Biden’s decide for prime U.S. civil rights lawyer, Kristen Clarke, faces fraught process
WASHINGTON (Reuters) – President Joe Biden’s candidate to head the Department of Justice’s Civil Rights, Kristen Clarke stands ready to take on the role at a difficult time in American history.
FILE PHOTO: Kristen Clarke, Joe Biden’s candidate for Assistant Attorney General for the Civil Rights Department, speaks as Biden announces his Justice Department nominations at his interim headquarters in Wilmington, Delaware, USA on Jan. 7, 2021. REUTERS / Kevin Lamarque
Clarke will face a Senate hearing this week as hate crimes against Asian Americans are on the rise, Republican-led lawmakers are pushing bills that constituencies claim will disenfranchise black voters, and former Minneapolis police officer Derek Chauvin becomes put on trial for murdering a black man, George Floyd.
Clarke will appear before the Senate Judiciary Committee on Wednesday with Todd Kim, Biden’s nominee to head the Department of Environment and Natural Resources.
Kim, like Clarke previously, worked in the Department of Justice, which he is now nominated to lead.
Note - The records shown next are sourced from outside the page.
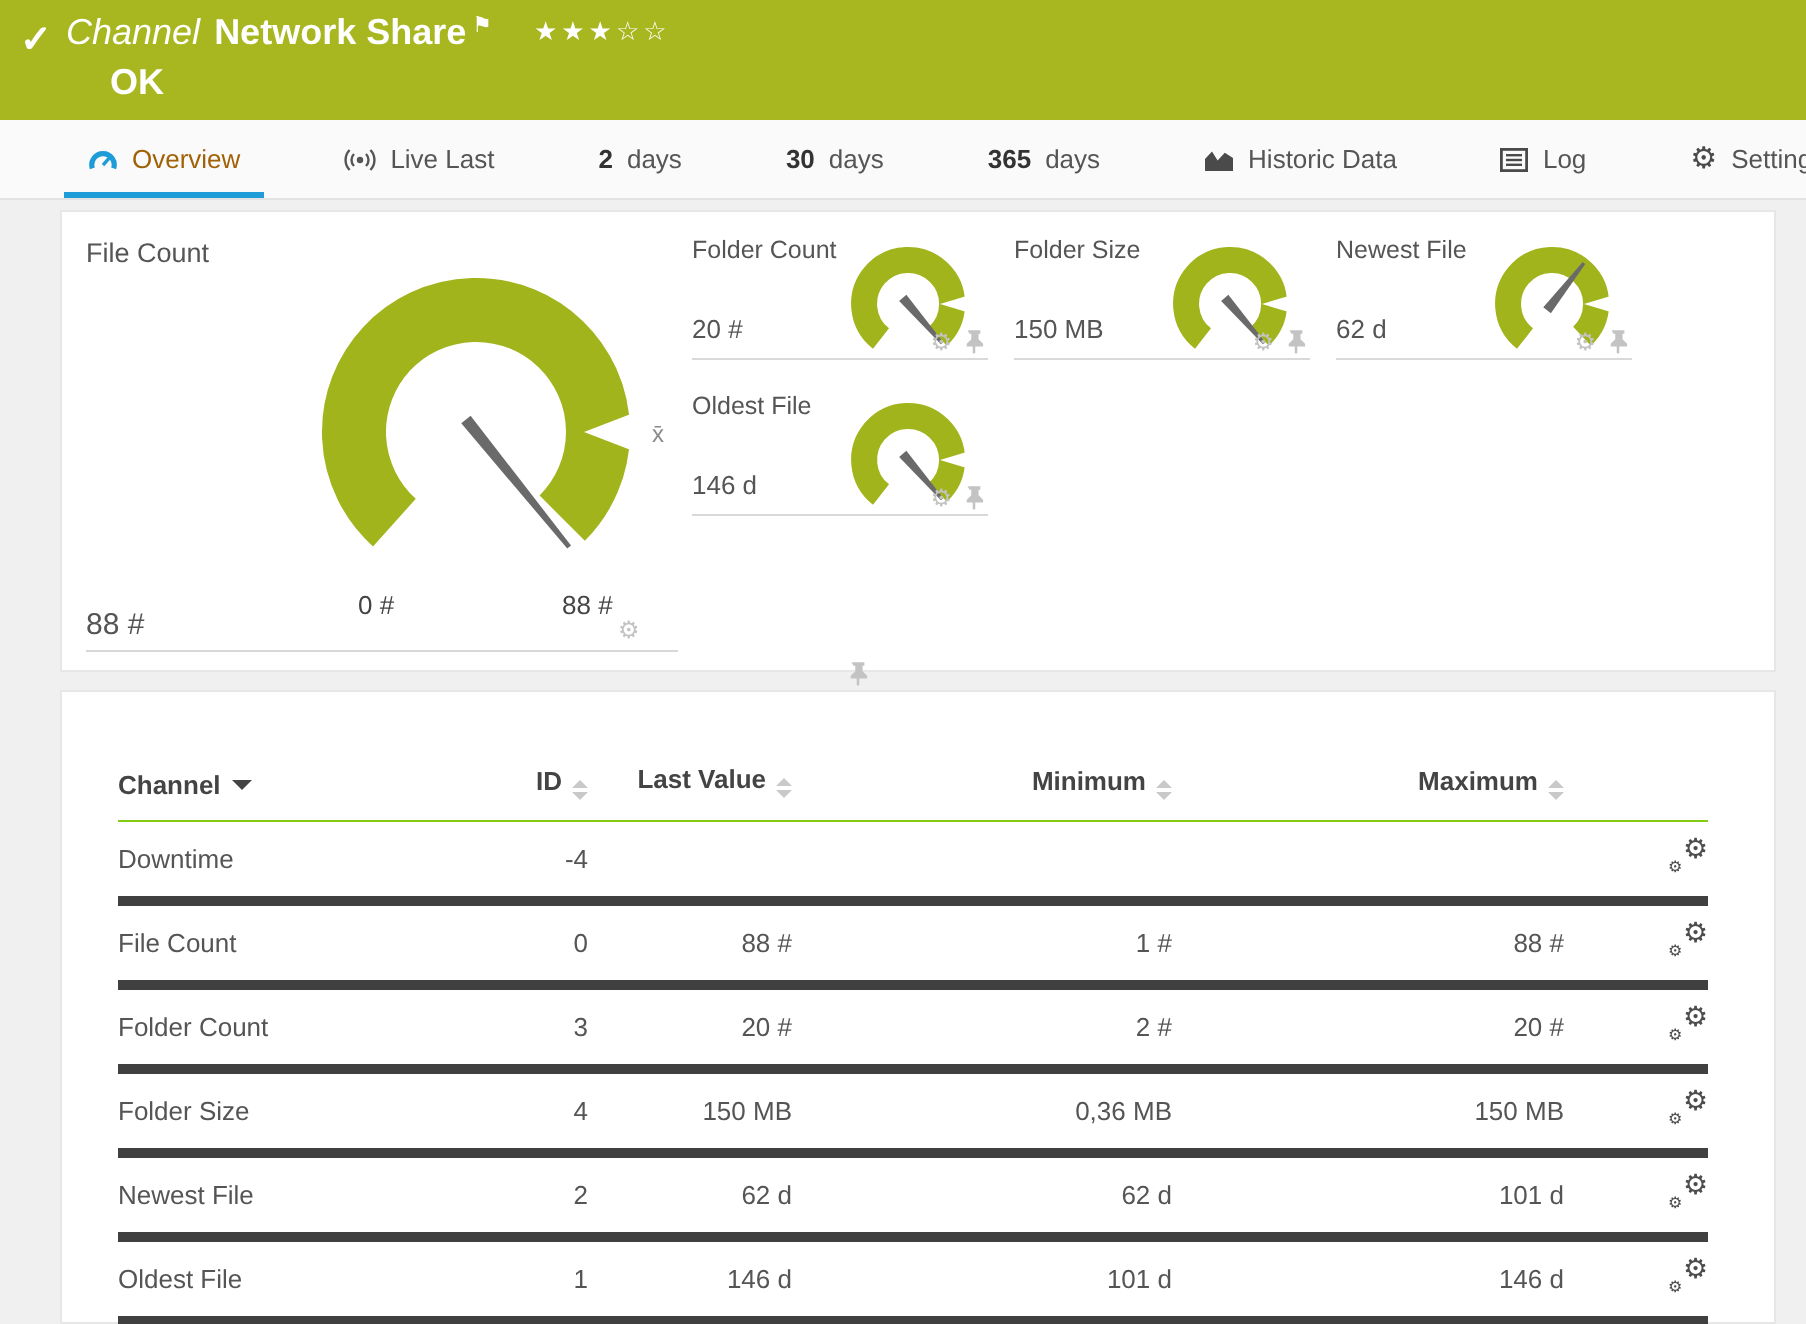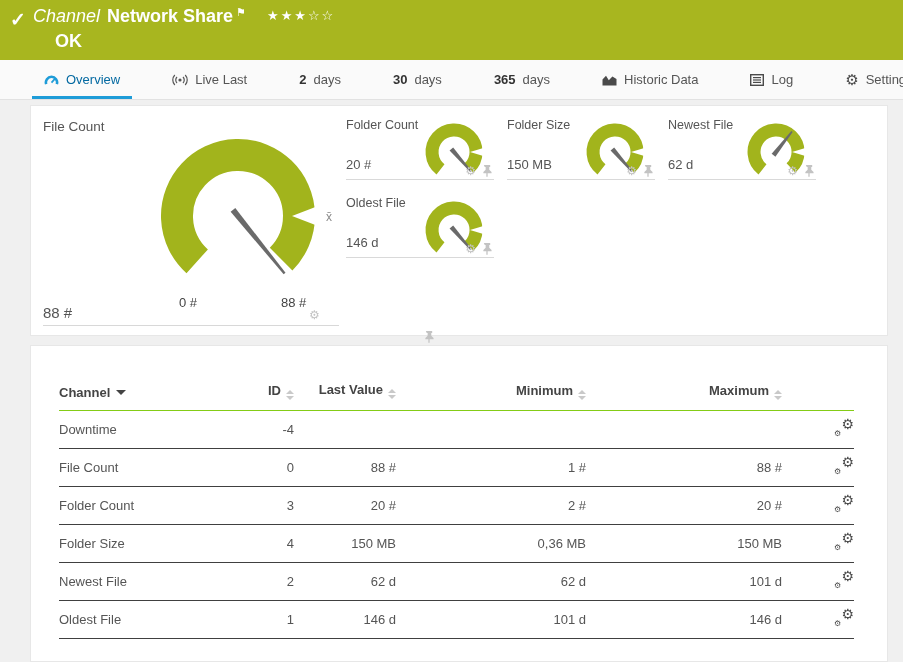--- a/index.html
+++ b/index.html
@@ -16,21 +16,21 @@
   .flag { font-size:11px; vertical-align:top; margin-left:3px; cursor:pointer; }
   .stars { margin-left:16px; font-size:13px; letter-spacing:2px; vertical-align:2px; cursor:pointer; }
   .status-ok { position:absolute; left:55px; top:31px; font-size:18px; font-weight:700; }
 
   
   .tabs { position:relative; height:40px; background:#fafafa; border-bottom:1px solid #e2e2e2;
           display:flex; align-items:stretch; padding-left:32px; gap:28px; }
   .tab { display:flex; align-items:center; gap:7px; padding:0 12px; font-size:13px; color:#555;
          cursor:pointer; position:relative; white-space:nowrap; }
   .tab .num { font-weight:700; color:#333; }
-  .tab.active { color:#0369a1;text-align:center; }
+  .tab.active { color:#a16207;text-align:center; }
   .tab.active::after { content:""; position:absolute; left:0; right:0; bottom:0; height:3px;
          background:var(--blue,#1e9cd8); }
   .tab svg { display:block; }
   .gearglyph { font-size:15px; color:#4a4a4a; line-height:1; }
 
   
   .panel { position:absolute; left:30px; width:858px; background:#fff; border:1px solid #e7e7e7; }
   .gauge-panel { top:105px; height:231px; }
   .table-panel { top:345px; height:317px; }
 
@@ -59,21 +59,21 @@
 
   .avg-label { font-size:12px; fill:#8a8a8a; }
 
   
   table { border-collapse:collapse; margin:28px 0 0 28px; width:795px; table-layout:fixed; font-size:13px; }
   col.c-channel{width:180px} col.c-id{width:55px} col.c-last{width:102px}
   col.c-min{width:190px} col.c-max{width:196px} col.c-gear{width:72px}
   th { font-weight:700; color:#444; text-align:right; vertical-align:bottom; padding:6px 0 10px 0; }
   th.left { text-align:left; }
   thead tr { border-bottom:1px solid #84cc16; }
-  tbody tr { border-bottom:1px solid #404040;margin-top:39px; }
+  tbody tr { border-bottom:5px solid #404040;margin-top:39px; }
   td { padding:9px 0; color:#555; text-align:right; }
   td.left { text-align:left; }
   .sort { display:inline-flex; flex-direction:column; gap:2px; margin-left:5px; vertical-align:1px; cursor:pointer; }
   .s-up { width:0; height:0; border-left:4px solid transparent; border-right:4px solid transparent;
           border-bottom:4px solid #c9c9c9; }
   .s-down { width:0; height:0; border-left:4px solid transparent; border-right:4px solid transparent;
           border-top:4px solid #c9c9c9; }
   .tri-down { display:inline-block; width:0; height:0; border-left:5px solid transparent;
           border-right:5px solid transparent; border-top:5px solid #444; margin-left:6px; vertical-align:2px; }
   .lastvalue-th { white-space:normal; line-height:1.5; }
Most recently, he was an assistant attorney at the US Department of Energy.
Former colleagues say Clarke’s experience both as a Justice Department attorney and as the executive director of a major civil rights organization qualified them to rise to the challenge.
“If you were to invent a candidate from scratch … you’d come up with Kristen or someone very, very close,” said Justin Levitt, a former colleague who teaches law at Loyola Law School.
Clarke has spent a good portion of her career advocating voting rights.
Ernest Montgomery, a Calera, Alabama city councilor said he was impressed with Clarke when he met her in 2010.
Montgomery intervened in Shelby County against Holder, a 2010 proxy case that arose out of a dispute over whether states and counties should seek federal clearance or approval before re-electoral constituencies. He became involved in the lawsuit as a third party attorney after the city redrawn the boundaries of his district and watered down the black voice.
Clarke, then an attorney with the NAACP Legal Defense Fund, represented him and spoke out in favor of calling for the state’s preliminary investigation into redistribution as a crucial protection of the constitution to eradicate discrimination against minority voters.
“She did an excellent job,” said Montgomery.
The lower courts sided with Clarke’s view on preclearance, but in 2013 the Supreme Court reversed and pitted a core portion of the 1965 Suffrage Act to ease civil rights attorneys’ discrimination against color voters.
Clarke has headed the Lawyers’ Committee for Civil Rights Under Law since 2016. Arguably the most intense time in this job occurred around the 2020 presidential election, when former President Donald Trump refused to admit Biden and made unsubstantiated claims of election fraud.
“It was non-stop,” said Clarke’s colleague on the Legal Committee, Jon Greenbaum, of the group’s voting work in 2020. “It was a high stake.”
Clarke’s nomination is expected to dominate much of Wednesday’s confirmation hearing. Some Republicans are ready to rush after conservative media launched a series of attacks on them from her time as a student at Harvard University.
One focused on comments in her college paper intended as a parody of blacks with “greater mental, physical, and mental abilities” to counter the controversial 1994 book “The Bell Curve,” which argued between race and intelligence were.
Another group claimed without evidence that Clarke was anti-Semitic, based on a speaker she invited to an event on college campus decades ago, and that they “believe that single black mothers raise criminals.”
Clarke is a divorced, single black mother, and her comments were about the challenges black families face when trying to raise children without a father figure.
Attorney General Merrick Garland tried to beat back some of the criticism in his February confirmation hearing.
“I don’t think she’s anti-Semitic,” said Garland, who is Jewish. “I don’t think it’s discriminatory in any way.”